**Brief:** Send back the records exactly as written, with no images.

**Study material:**
★ ★ ★

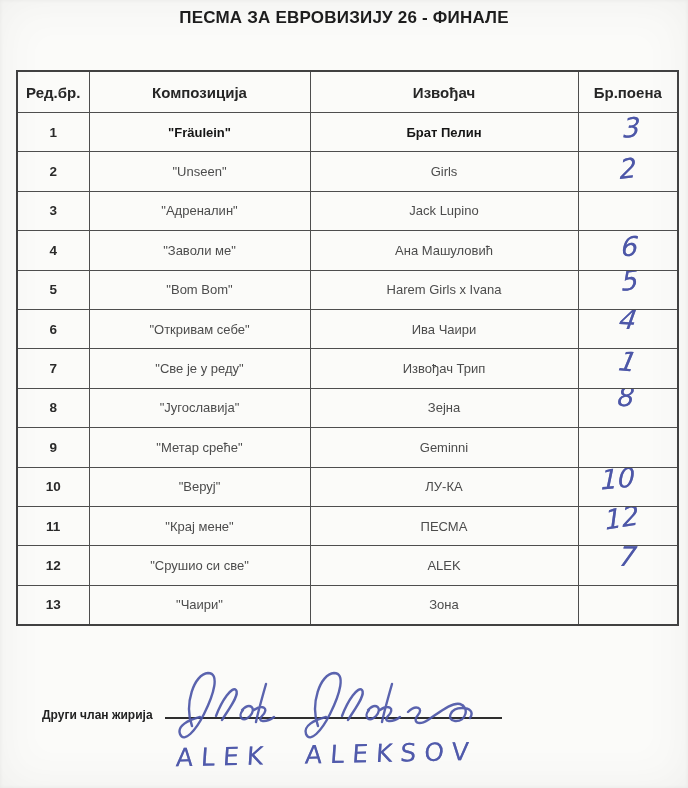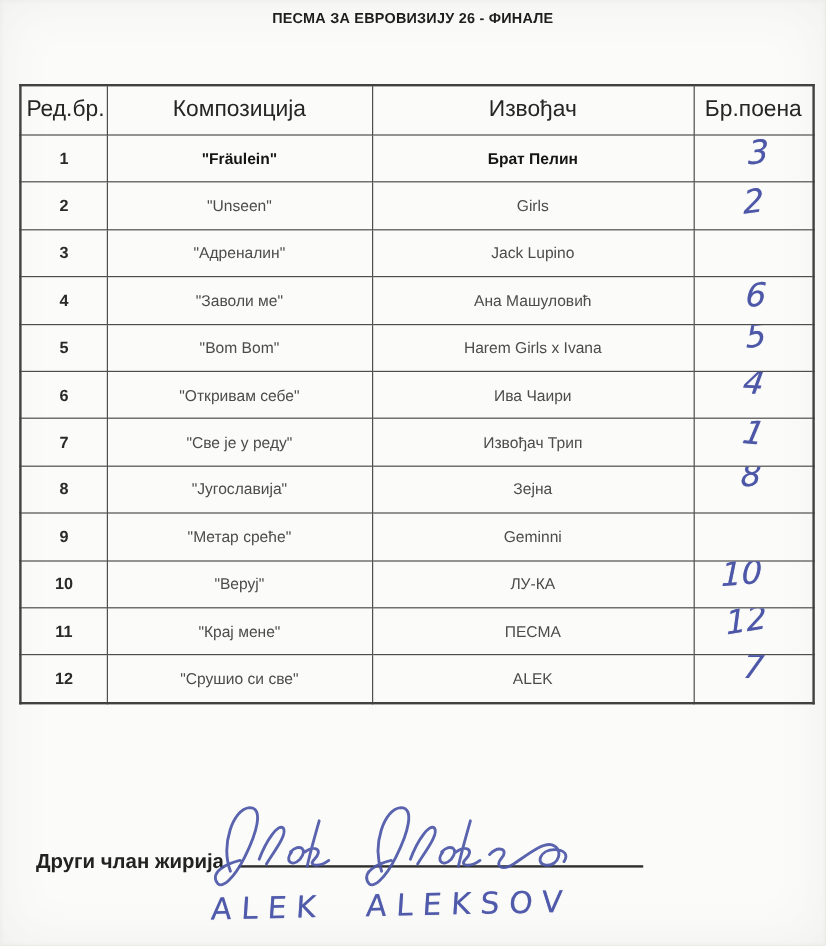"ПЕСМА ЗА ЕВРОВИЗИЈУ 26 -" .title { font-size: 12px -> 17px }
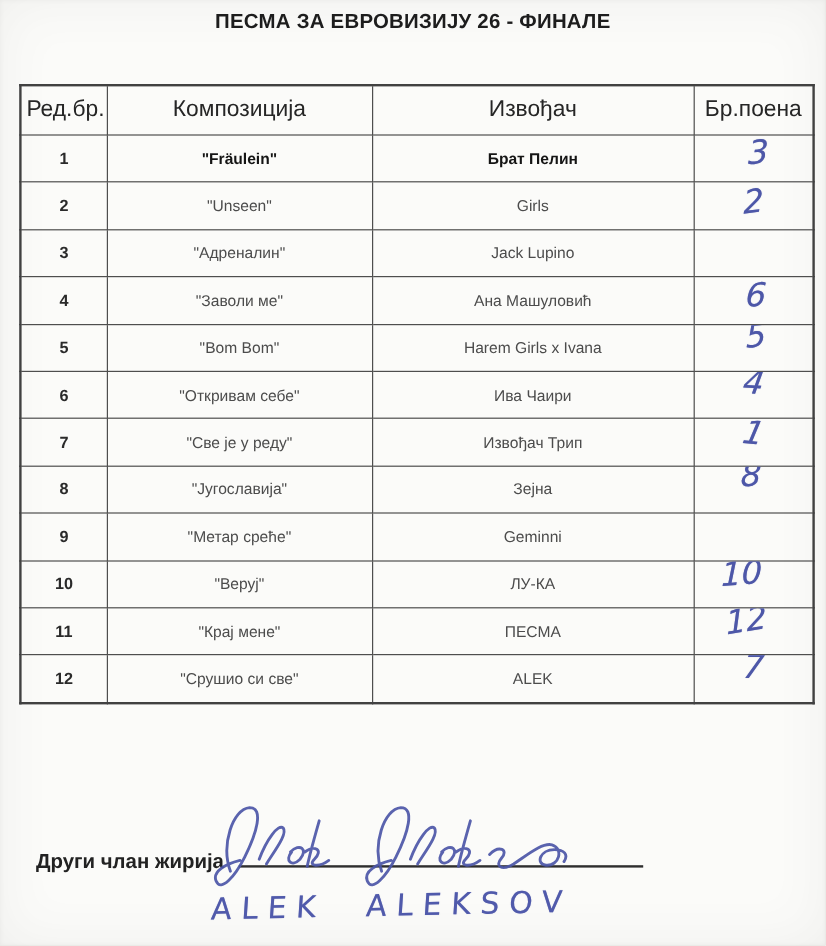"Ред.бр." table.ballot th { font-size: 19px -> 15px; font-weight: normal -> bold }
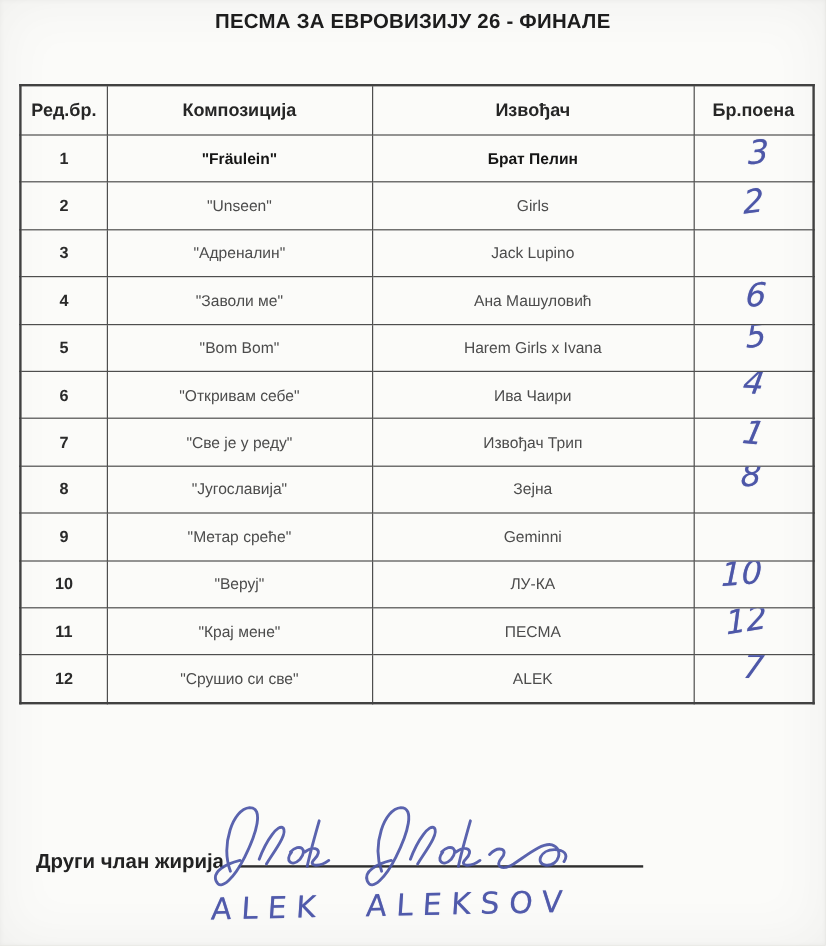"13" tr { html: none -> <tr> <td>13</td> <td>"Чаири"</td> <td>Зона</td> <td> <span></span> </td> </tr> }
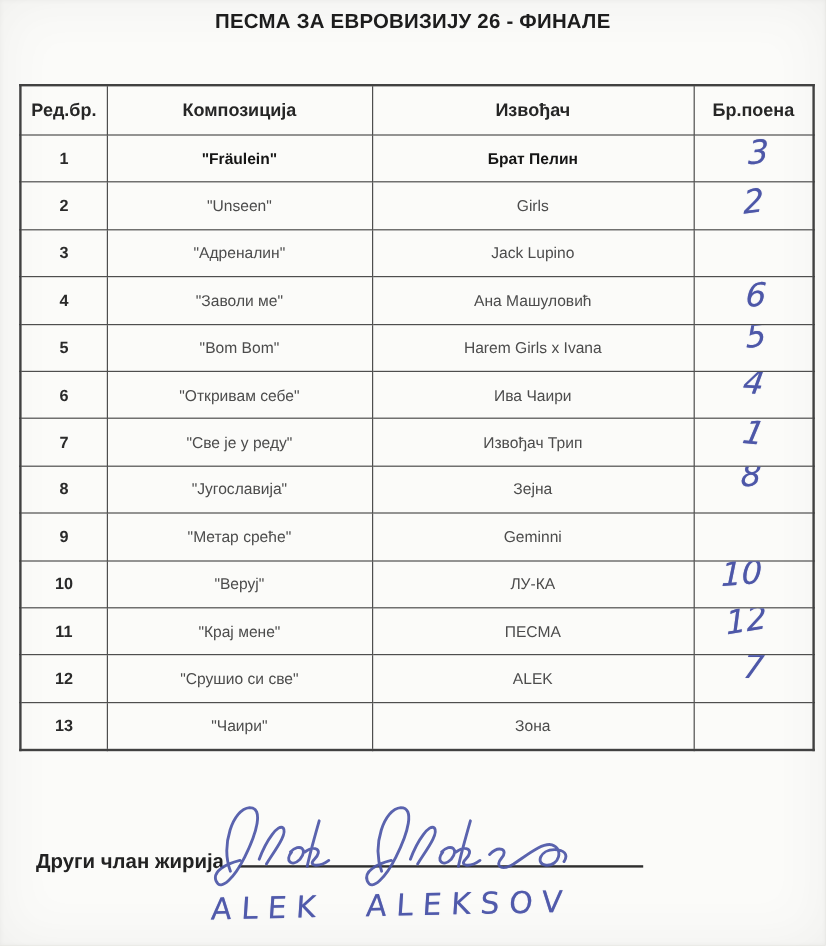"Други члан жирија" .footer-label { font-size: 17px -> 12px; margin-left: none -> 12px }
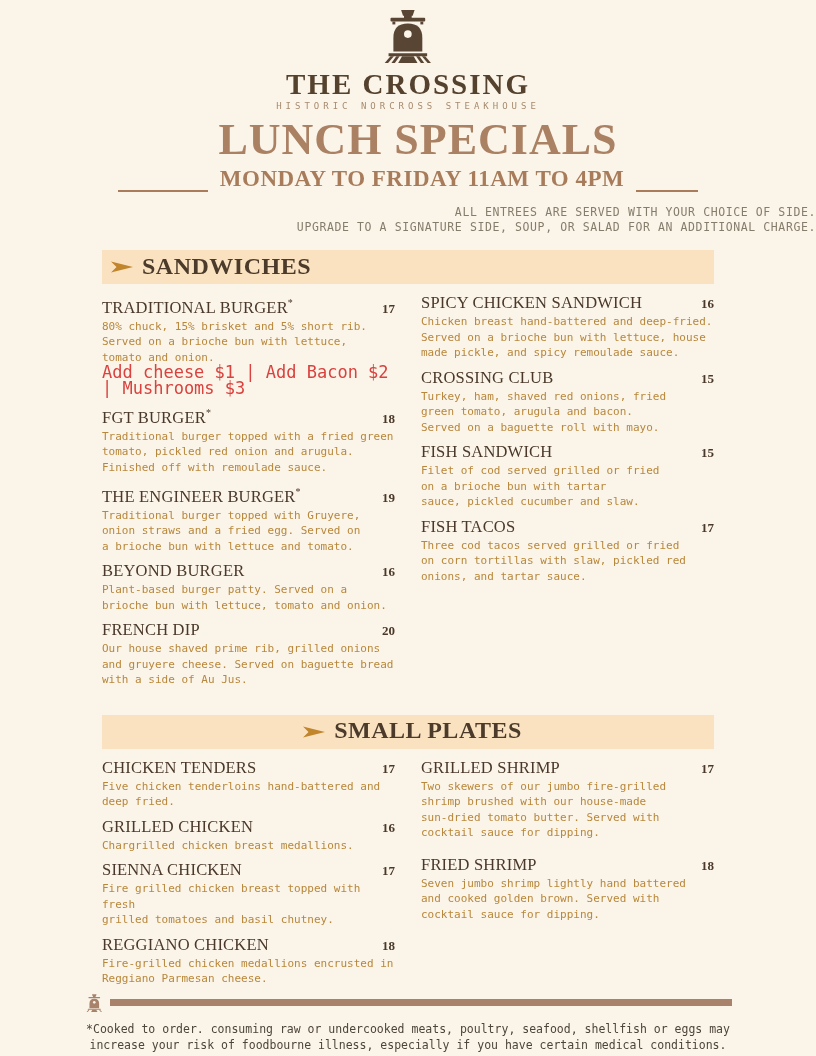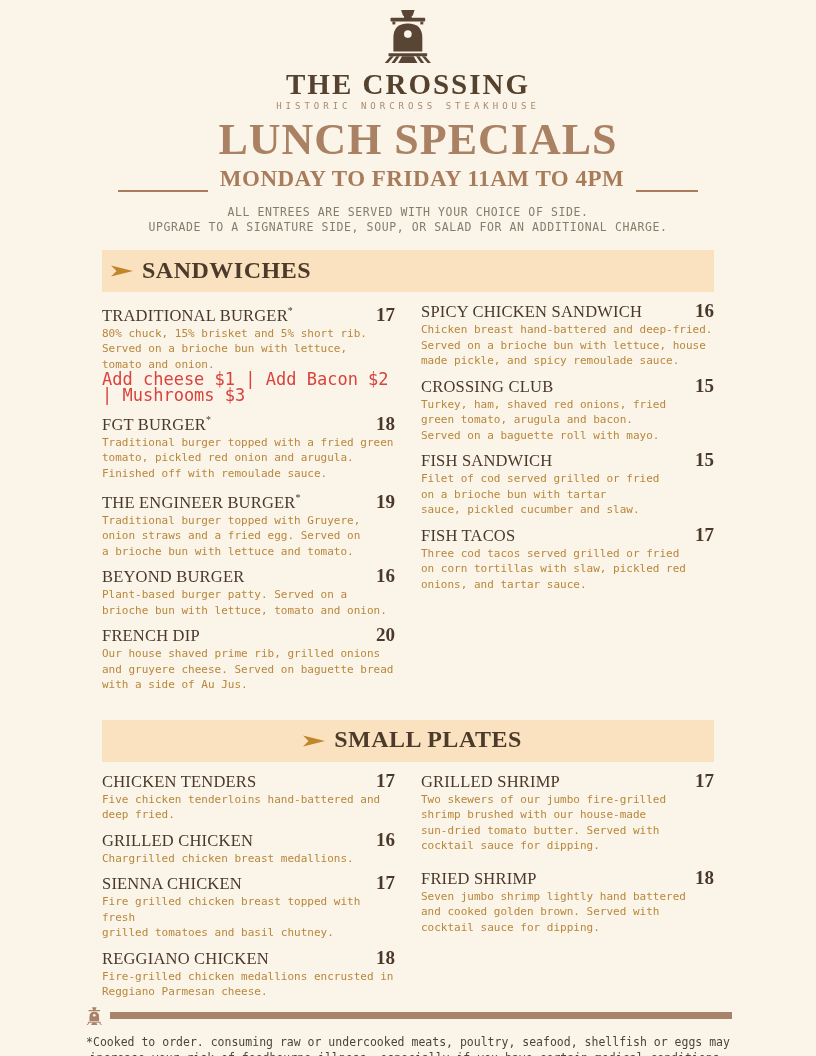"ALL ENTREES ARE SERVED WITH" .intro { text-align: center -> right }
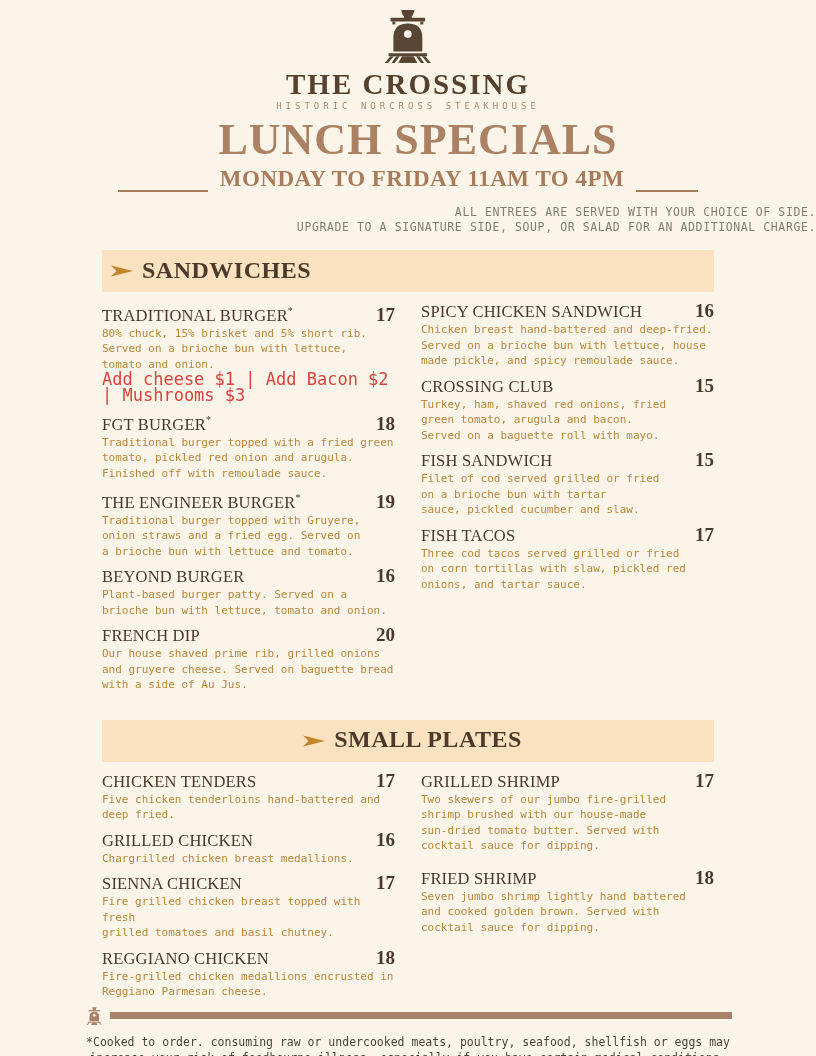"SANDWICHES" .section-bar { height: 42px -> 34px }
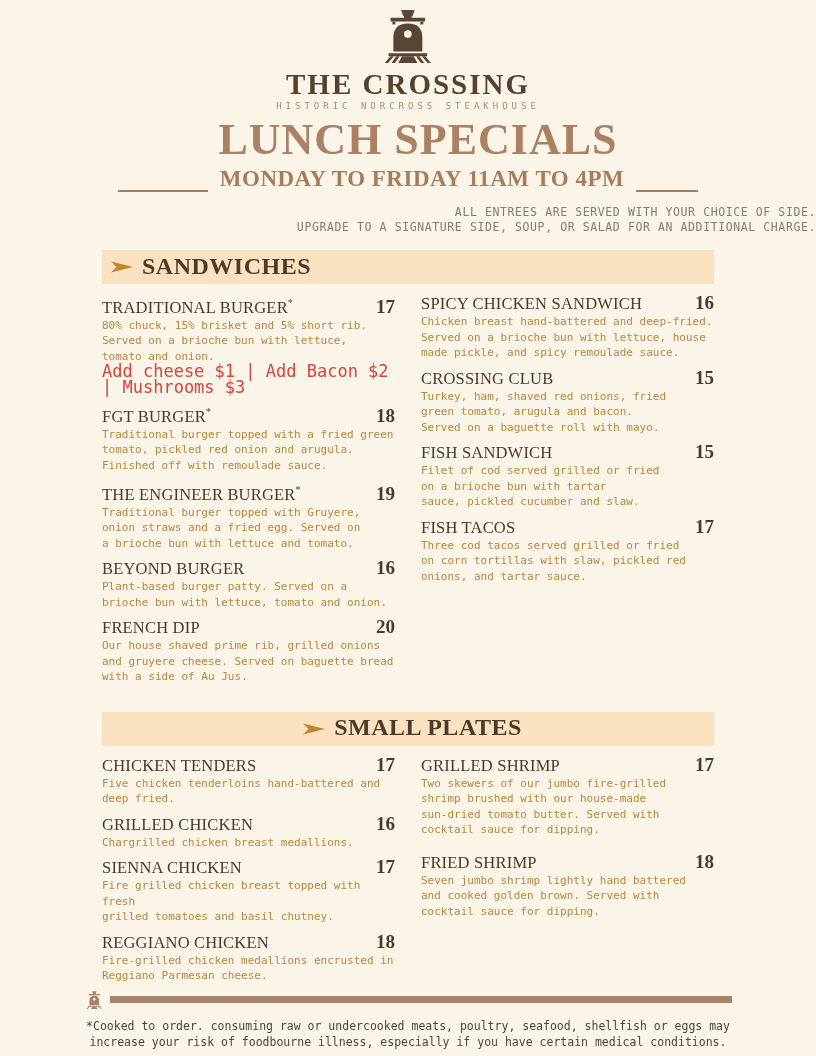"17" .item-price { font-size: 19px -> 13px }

★ ★ ★

**Result for this exercise:**
"ПЕСМА ЗА ЕВРОВИЗИЈУ 26 -" .title { font-size: 12px -> 17px }
"Ред.бр." table.ballot th { font-size: 19px -> 15px; font-weight: normal -> bold }
"13" tr { html: none -> <tr> <td>13</td> <td>"Чаири"</td> <td>Зона</td> <td> <span></span> </td> </tr> }
"Други члан жирија" .footer-label { font-size: 17px -> 12px; margin-left: none -> 12px }
"ALL ENTREES ARE SERVED WITH" .intro { text-align: center -> right }
"SANDWICHES" .section-bar { height: 42px -> 34px }
"17" .item-price { font-size: 19px -> 13px }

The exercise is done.